THE CPA IN INDUSTRY

November 2002

Six Sigma Primer For CPAs

By Mark Friedman and Howard Gitlow

Six Sigma has been called the latest incarnation of Total Quality Management (TQM). The name simply means that customer-specified tolerances for acceptable output are six standard deviations (sigma) from the mean. Major corporations that practice its application include Motorola, General Electric, and Allied Signal. Companies whose products or services are produced under a Six Sigma philosophy are, essentially, perfect.

Six Sigma management has high training costs, ranging anywhere from $1,300 to upwards of $20,000 per employee. Outside organizations and consulting firms also offer Six Sigma training, with costs running as high as $30,000 per person. Six Sigma management is implemented through teams whose goal is to improve or innovate processes such that they produce approximately 3.4 defects per million opportunities.

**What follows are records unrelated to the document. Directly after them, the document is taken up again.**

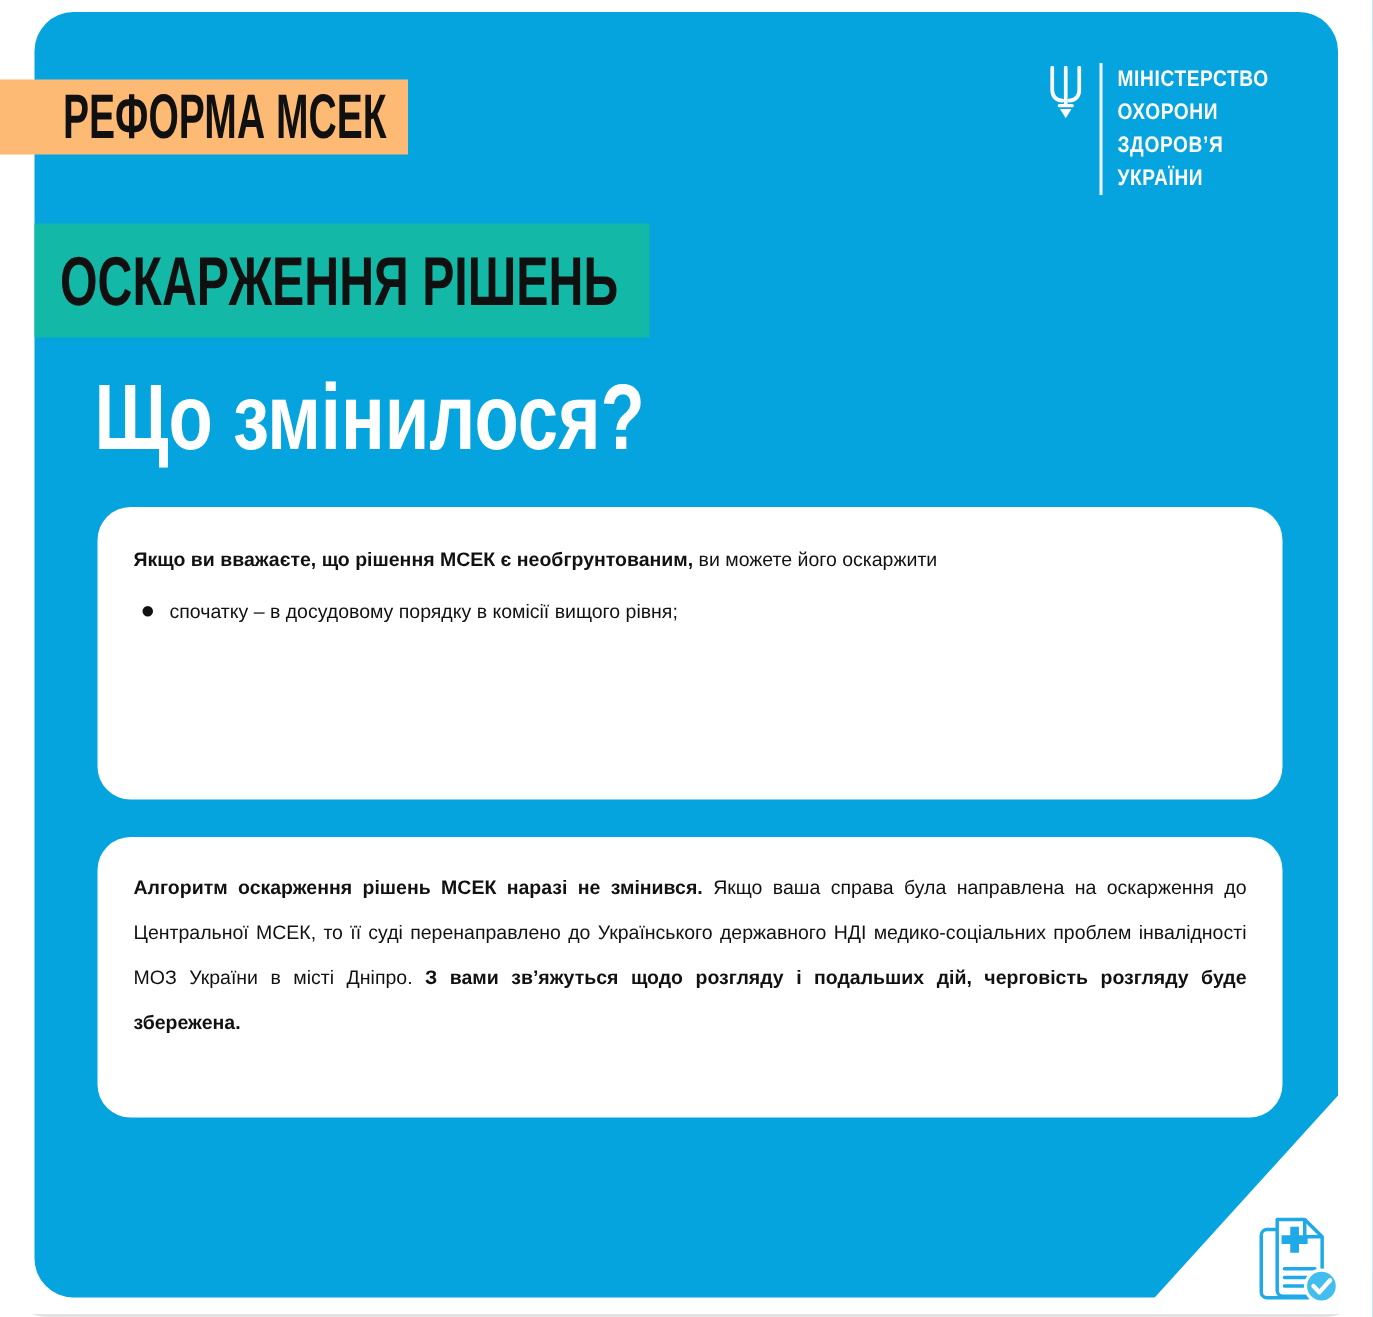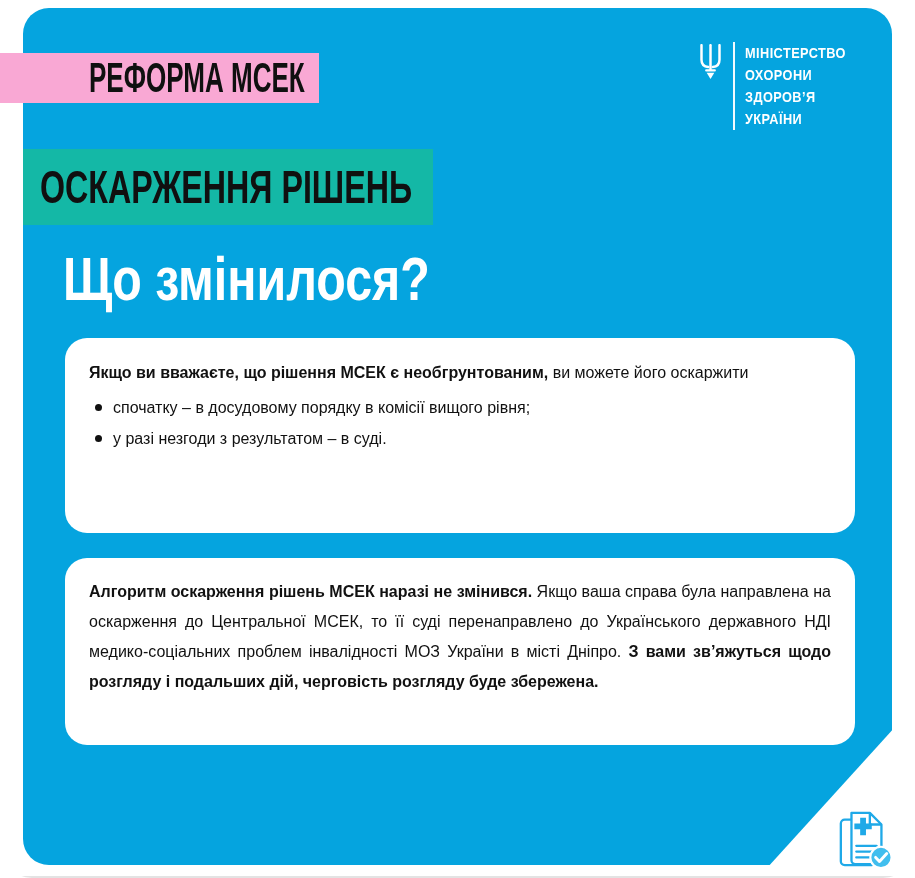--- a/index.html
+++ b/index.html
@@ -13,21 +13,21 @@
   }
   
   .corner-cut{
     position:absolute;left:756px;top:705px;width:159px;height:173px;
     background:#ffffff;
     clip-path:polygon(100% 0, 100% 100%, 2px 100%);
   }
   
   .reform-badge{
     position:absolute;left:0;top:53px;height:50px;width:272px;
-    background:#f9a8d4;display:flex;align-items:center;padding-left:47px;
+    background:#fdba74;display:flex;align-items:center;
   }
   .reform-badge .txt{
     display:inline-block;margin-left:42px;font-size:42px;font-weight:bold;
     color:#101010;white-space:nowrap;letter-spacing:0;
     transform:scaleX(0.62);transform-origin:left center;
   }
   
   .topic-badge{
     position:absolute;left:23px;top:149px;height:76px;width:410px;
     background:#14b8a6;display:flex;align-items:center;
@@ -54,21 +54,21 @@
   .ministry .name{display:flex;flex-direction:column;}
   .ministry .name span{
     display:inline-block;color:#ffffff;font-size:15px;font-weight:bold;
     line-height:22px;white-space:nowrap;letter-spacing:.5px;
     transform:scaleX(0.85);transform-origin:left center;
   }
   
   .info-card{
     position:absolute;left:65px;width:790px;background:#ffffff;
     border-radius:22px;box-sizing:border-box;padding:19px 24px;
-    color:#111;font-size:16px;line-height:31px;text-align:justify;
+    color:#111;font-size:13px;line-height:31px;text-align:justify;
   }
   .card-1{top:338px;height:195px;}
   .card-2{top:558px;height:187px;line-height:30px;}
   .info-card .b{font-weight:bold;}
   .bullet-list{list-style:none;margin:4px 0 0 0;padding:0;}
   .bullet-list li{position:relative;padding-left:24px;text-align:left;}
   .bullet-list li::before{
     content:"";position:absolute;left:6px;top:12px;width:7px;height:7px;
     border-radius:50%;background:#111;
   }
@@ -110,21 +110,20 @@
   </div>
 
   <div class="page-title">Що змінилося?</div>
 
   <div class="info-card card-1">
     <div>
       <span class="b">Якщо ви вважаєте, що рішення МСЕК є необгрунтованим,</span><span> ви можете його оскаржити</span>
     </div>
     <ul class="bullet-list">
       <li>спочатку – в досудовому порядку в комісії вищого рівня;</li>
-      <li>у разі незгоди з результатом – в суді.</li>
     </ul>
   </div>
 
   <div class="info-card card-2">
     <div>
       <span class="b">Алгоритм оскарження рішень МСЕК наразі не змінився.</span><span> Якщо ваша справа була направлена на оскарження до Центральної МСЕК, то її суді перенаправлено до Українського державного НДІ медико-соціальних проблем інвалідності МОЗ України в місті Дніпро. </span><span class="b">З вами зв’яжуться щодо розгляду і подальших дій, черговість розгляду буде збережена.</span>
     </div>
   </div>
 
   <div class="corner-cut"></div>

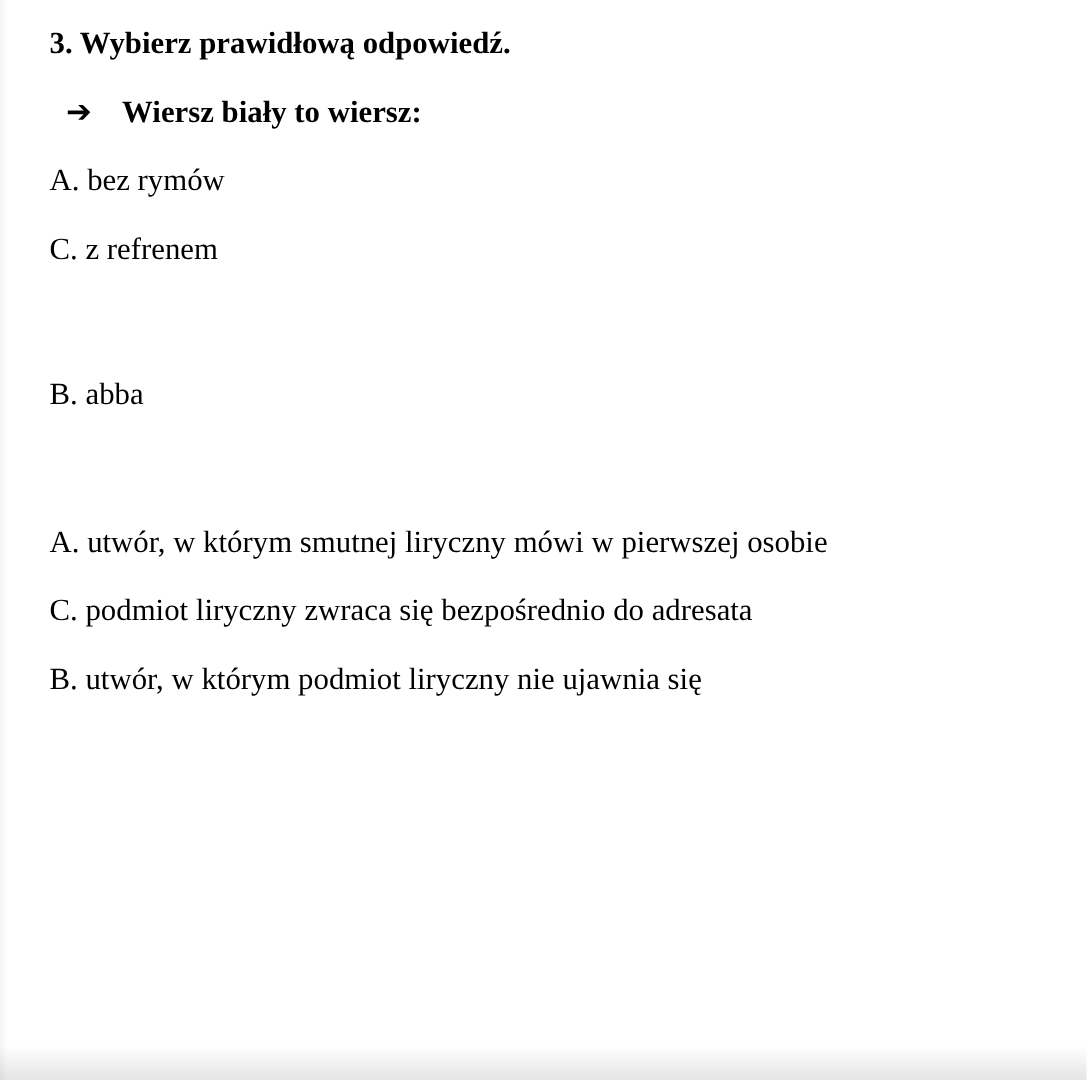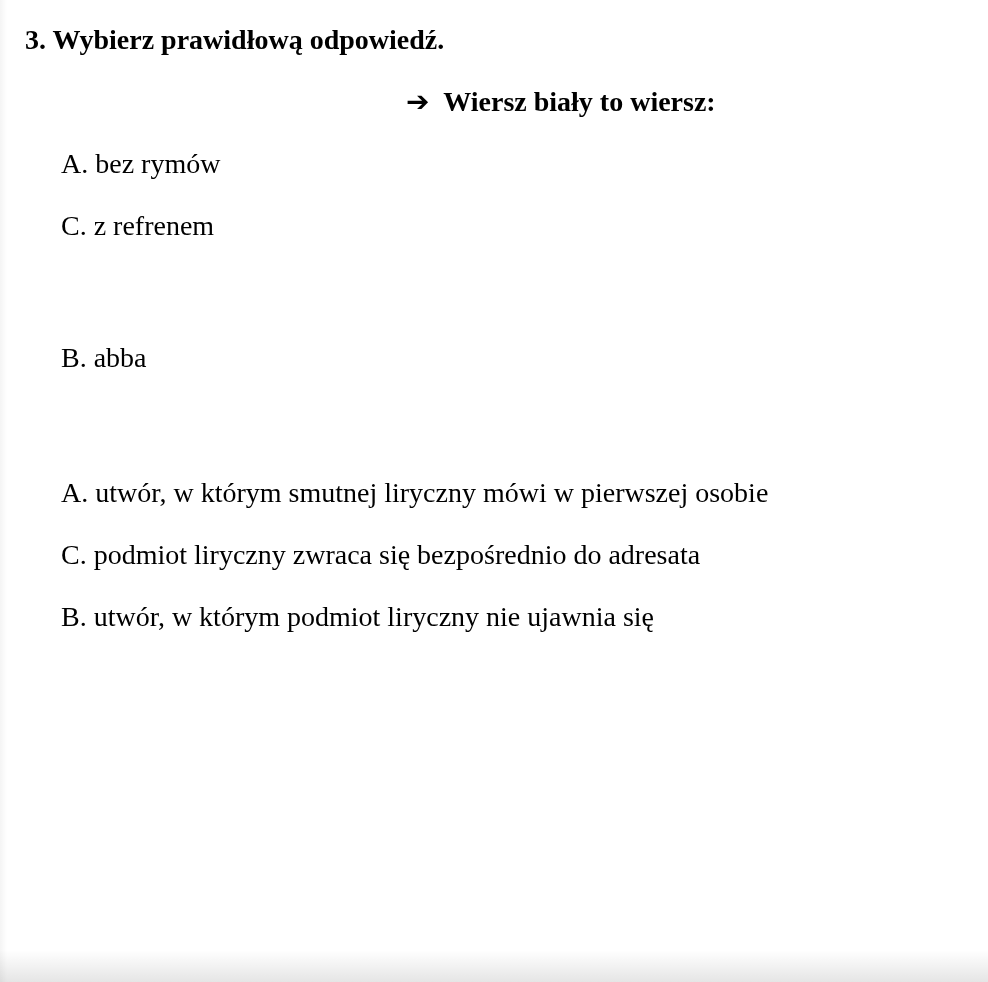--- a/index.html
+++ b/index.html
@@ -38,30 +38,29 @@
   .content {
     position: relative;
     padding-top: 9px;
   }
   .line {
     margin: 0;
     line-height: 62px;
     white-space: nowrap;
   }
   .heading-line {
-    padding-left: 25px;
+    padding-left: 45px;
     font-weight: 700;
   }
   .prompt-line {
-    padding-left: 120px;
+    padding-left: 60px;
     font-weight: 700;
-    text-align: center;
   }
   .option-line {
-    padding-left: 61px;
+    padding-left: 45px;
     font-weight: 400;
   }
   .question-q2 { margin-top: 70px; }
   .question-q3 { margin-top: 73px; }
   .arrow-icon {
     display: inline-block;
     width: 51px;
     font-family: "DejaVu Sans", sans-serif;
     font-weight: 700;
   }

Many observable phenomena can be graphically represented as a bell-shaped curve that looks something like Exhibit 1. The interval created by the mean plus or minus two standard deviations contains 95.44% of the data in a normal distribution, and the interval created by the mean plus or minus three standard deviations contains 99.73% of the data in a normal distribution. The interval created by the mean plus or minus six standard deviations contains 99.9999998% of the data in a normal distribution.

Normal distribution. When measuring any process, it can be shown that its outputs vary in size, shape, look, feel, or any other measurable characteristic. This variability is measured by a statistic called the “standard deviation.” If stated specification limits of unacceptable output is equal to three standard deviations from the mean, statisticians expect 2,700 defects per million. When stated specification limits are six standard deviations from the mean, statisticians expect two defects per billion opportunities.

Voice of the Customer

Specifications state a boundary that applies to individual units of a product or service. In Six Sigma these specification limits are called the “voice of the customer.”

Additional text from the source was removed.